The audio track is surprising primarily for the option of a DTS 5.1 track in addition to the relatively standard Dolby Digital 5.1 and 2.0 mixes. While An Everlasting Piece is not going to be the sort of thriller or action film to show off the true abilities of any 5.1 mix, I did appreciate the range of audio options DreamWorks has given us here. Some weather effects and ambient fill come though the rear surrounds, but that's about it. As you might expect, this is a front-soundstage, dialogue-intensive film, but with that proviso, it is well done. The odd mixture of Celtic and 1980s music comes nicely out of the mains, with properly mixed dialogue from the center channel. I would say clearly understood dialogue, but given the accents, you may need the subtitles to follow it.
The Rebuttal Witnesses
I think my fate as a DVD critic is to get a commentary track (or, even worse, multiple commentary tracks) on films I loathe, where the interesting insights run out in the first few minutes (and the rest is akin to torture), and not get a commentary track on films like An Everlasting Piece. After watching the film, I was disappointed not to learn more about writer/actor Barry McEvoy and his father, whose own stories of toupee selling in Northern Ireland formed the basis for the script, or to get the input of director Barry Levinson, as to how he came into this cross-Atlantic project, and about the usual creative and production decisions common to any movie.

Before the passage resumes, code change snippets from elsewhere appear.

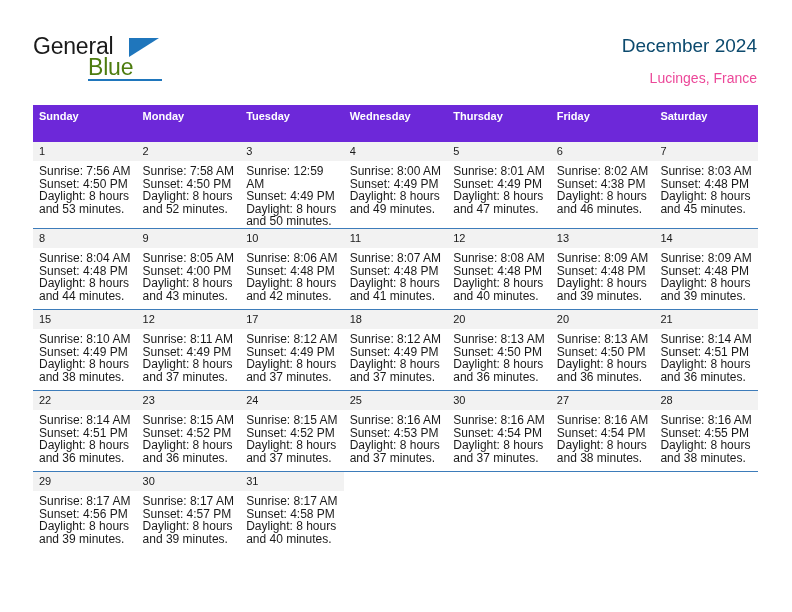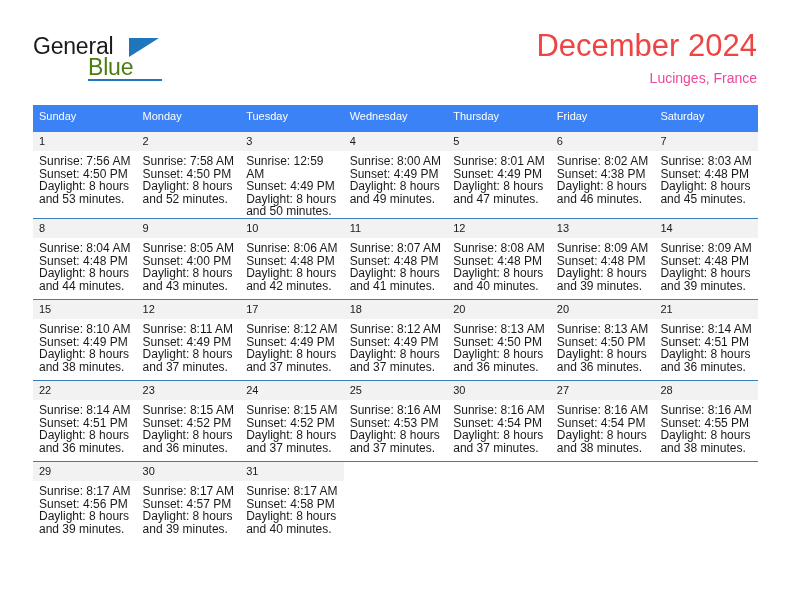--- a/index.html
+++ b/index.html
@@ -72,22 +72,22 @@
     background: #1f76bc;
   }
 
   .title-block {
     position: absolute;
     right: 35px;
     top: 30px;
     text-align: right;
   }
   .month-title {
-    font-size: 31px;
-    color: #ef4444;
+    font-size: 19px;
+    color: #0c4a6e;
     line-height: 32px;
     white-space: nowrap;
     text-align: center;
   }
   .location {
     font-size: 14px;
     color: #ec4899;
     line-height: 20px;
     margin-top: 6px;
     white-space: nowrap;
@@ -99,26 +99,26 @@
     left: 33px;
     top: 105px;
     width: 725px;
   }
   .cal-table {
     width: 725px;
     border-collapse: collapse;
     table-layout: fixed;
   }
   .cal-table th {
-    background: #3b82f6;
+    background: #6d28d9;
     color: #ffffff;
     font-size: 11px;
-    font-weight: normal;
+    font-weight: bold;
     text-align: left;
-    padding: 5px 0 10px 6px;
+    padding: 5px 0 20px 6px;
     height: 10px;
     border: none;
   }
   .cal-table td {
     vertical-align: top;
     padding: 0;
     border: none;
     border-top: 1px solid #3d7cba;
     height: 80px;
   }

Even an interview featurette would have been nice, but instead DreamWorks requires us to be content with only limited extra content. A few paragraphs of production notes, brief bios and filmographies for a commendably long list of cast and crew, and the quite odd theatrical trailer are all that we get. A pity.
As much as I liked An Everlasting Piece, the final act of the film never measures up to the promise of the comedic build-up. Rather than have the pair struggle into the solution, or even just have the random benefit of fate, the use of Bronagh as an out of the blue miracle worker came off as too much of a cheat. I do respect that An Everlasting Piece, once it has used the cheat, does resist the temptation to make the ending too sugar-laden or supremely tidy.
Poking some good-natured fun at the foibles of men just trying to make a living in the midst of the sectarian insanity of Northern Ireland, An Everlasting Piece is a funny, occasionally serious, sometimes touching, film, and one I strongly recommend for viewing by all audiences (some language and a bare bottom are the only reasons for its R rating). With a good technical presentation from DreamWorks, a purchase ($26.99 list) would contribute a fine peace, err, piece to your film library.
All parties acquitted with the thanks of the Court, although just a smidgen more extra content even on smaller DreamWorks films would be appreciated.